What Xeon SP model would you expect to keep up with the Broadwell in this case?

My benchmark program runs with high SCHED_FIFO priority calling cblas_sgemv() 100,000 times and outputting the average and peak performace of this call. Results with both OpenBLAS 0.3.4 (compiled for Broadwell and Skylake-X) and Intel MKL are similar. All arrays are 64-byte aligned.

(Only for much smaller matrices, the Skylake reaches up to about 400 GFLOPS whereas the Broadwell maxes out at around 220 GFLOPS.)

TimP · ‎12-19-2018

This is certainly an interesting subject. Assuming you use MKL, that forum would be more likely to fetch an expert response. More data would be interesting. For example, show results of comparison with both machines running the same code, which may be possible with CBWR facility, and with both using the automatic choice of ISA specific code. MKL experts would wish to know specifically which release you use.

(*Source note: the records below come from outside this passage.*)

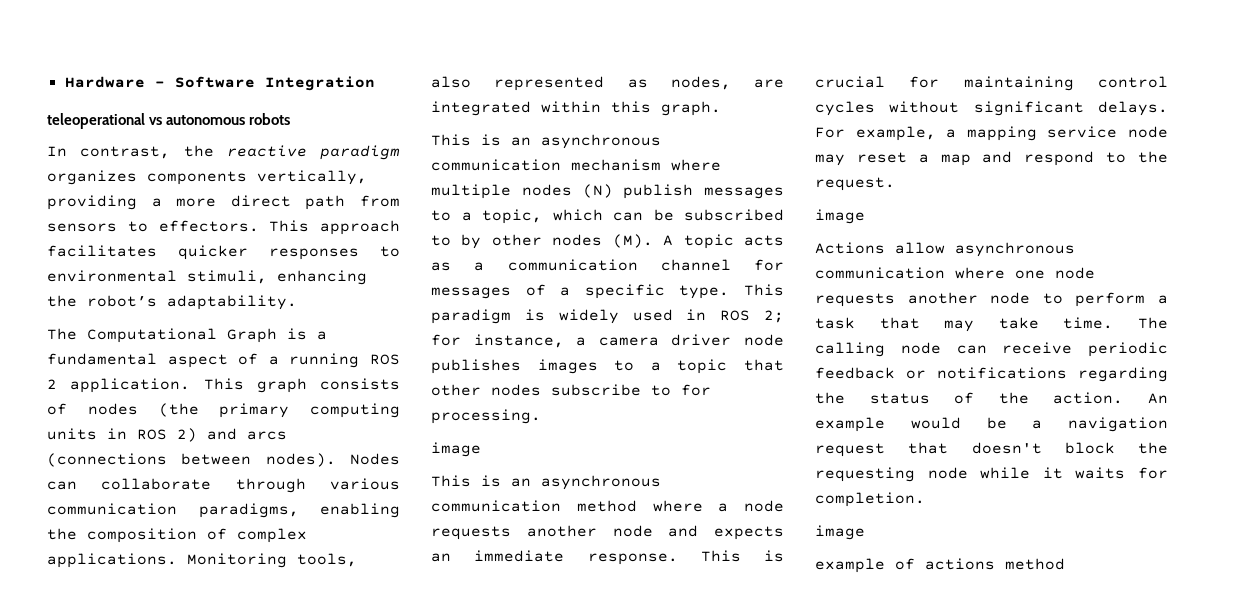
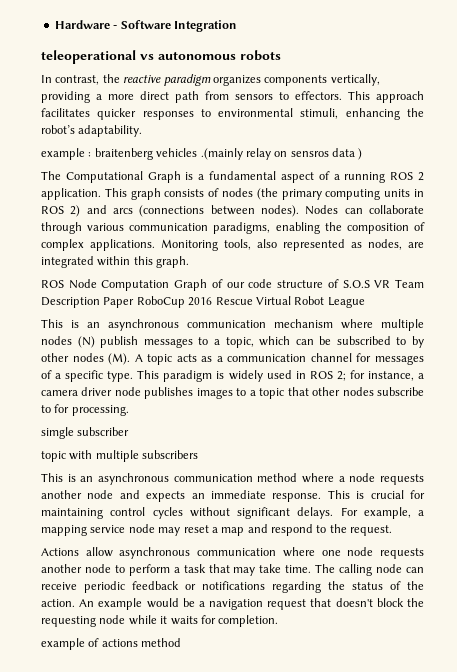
+ example : braitenberg vehicles .(mainly relay on sensros data )
+ ROS Node Computation Graph of our code structure of S.O.S VR Team Description Paper RoboCup 2016 Rescue Virtual Robot League
  This paradigm is widely used in ROS 2; for instance, a camera driver node publishes images to a topic that other nodes subscribe to for processing.
- image
+ simgle subscriber
+ topic with multiple subscribers
  For example, a mapping service node may reset a map and respond to the request.
- image
  An example would be a navigation request that doesn't block the requesting node while it waits for completion.
- image

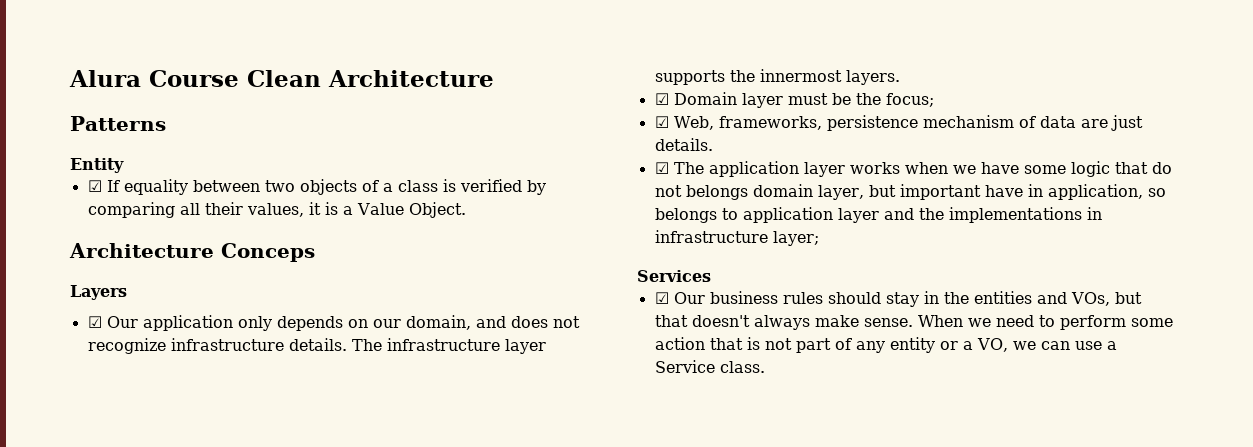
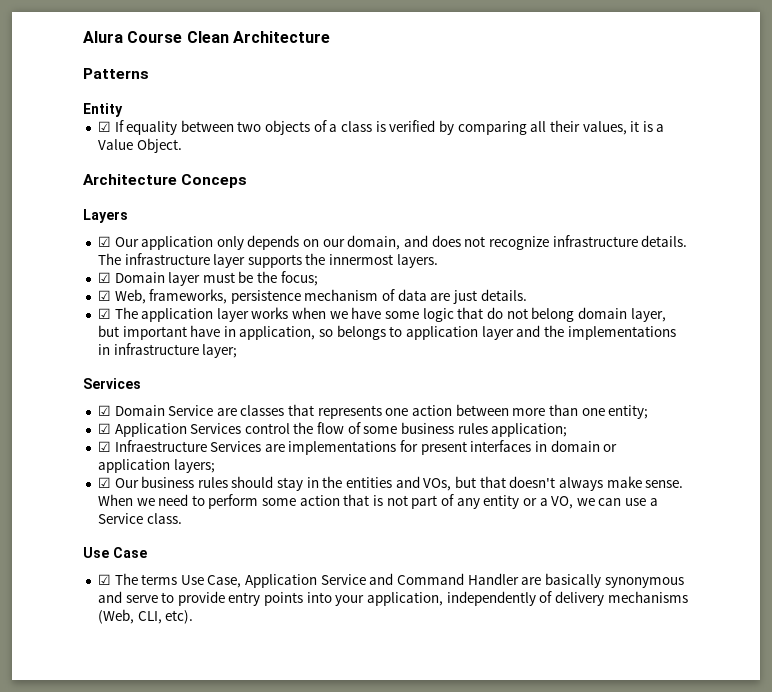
- ☑ The application layer works when we have some logic that do not belongs domain layer, but important have in application, so belongs to application layer and the implementations in infrastructure layer;
+ ☑ The application layer works when we have some logic that do not belong domain layer, but important have in application, so belongs to application layer and the implementations in infrastructure layer;
+ ☑ Domain Service are classes that represents one action between more than one entity;
+ ☑ Application Services control the flow of some business rules application;
+ ☑ Infraestructure Services are implementations for present interfaces in domain or application layers;
+ Use Case
+ ☑ The terms Use Case, Application Service and Command Handler are basically synonymous and serve to provide entry points into your application, independently of delivery mechanisms (Web, CLI, etc).

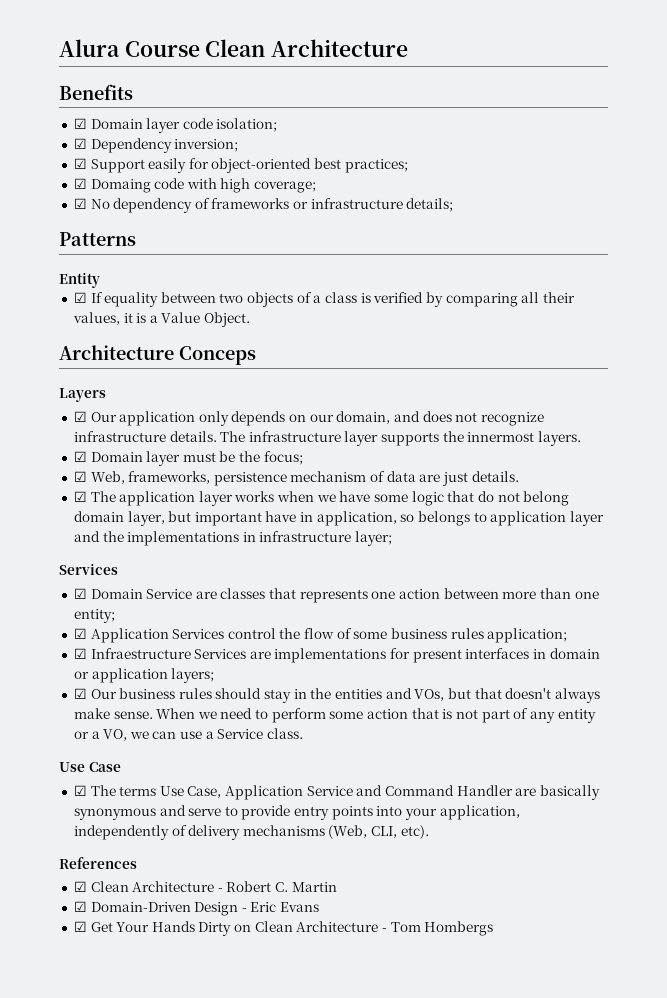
+ Benefits
+ ☑ Domain layer code isolation;
+ ☑ Dependency inversion;
+ ☑ Support easily for object-oriented best practices;
+ ☑ Domaing code with high coverage;
+ ☑ No dependency of frameworks or infrastructure details;
+ References
+ ☑ Clean Architecture - Robert C. Martin
+ ☑ Domain-Driven Design - Eric Evans
+ ☑ Get Your Hands Dirty on Clean Architecture - Tom Hombergs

VTune or similar analysis might be interesting, but possibly cumbersome without source code.

It's reminiscent of past CPU introductions. For example, Sandy Bridge and Ivy Bridge had insufficient bandwidth between L1 and L2 to take advantage of AVX instructions when data locality to L1 wasn't achieved. Without a change in that data path, there would have been little point in AVX2 introduction.

M_A_1 · ‎12-19-2018

I'm using the latest versions of both MKL (2019.1) and OpenBLAS (0.3.4). I'm unable to identify any performance difference of the two on those two computers. I attach the source code of my little benchmark program. Please refer to the file how I compiled it and how I ran it.

What kind of data would you be interested in? Both timings I listed before are the output of this benchmark program.

McCalpinJohn · ‎12-19-2018

I have not tested this on the 18c Skylake Xeon, but on the 24c Xeon Platinum 8160 my testing showed that the maximum array size that will fit in the L2+L3 is slightly under 80% of the nominal capacity. For example, repeatedly reading an array that is 85% of the nominal capacity (24*(1+1.375)MiB) results in a minimum miss rate (measured at the DRAM) of about 6%. If the array size is decreased to 75% of the nominal capacity, the DRAM access rate drops to close to zero. In previous Intel processors (with inclusive L3 caches), I also found that it was not possible to use the entire L3. There are a variety of poorly-documented mechanisms at work here, such as "Direct Cache Access" (which places all IO DMA traffic in one "way" of the L3), and "replacement hints" (messages that tell the L3 that a line is in active use, so it should not be allowed to fall to the LRU position). The "replacement hints" for data in the L1D and L2 caches are important in some applications, but they are probably critical for caches lines mapped in the L1 Instruction cache.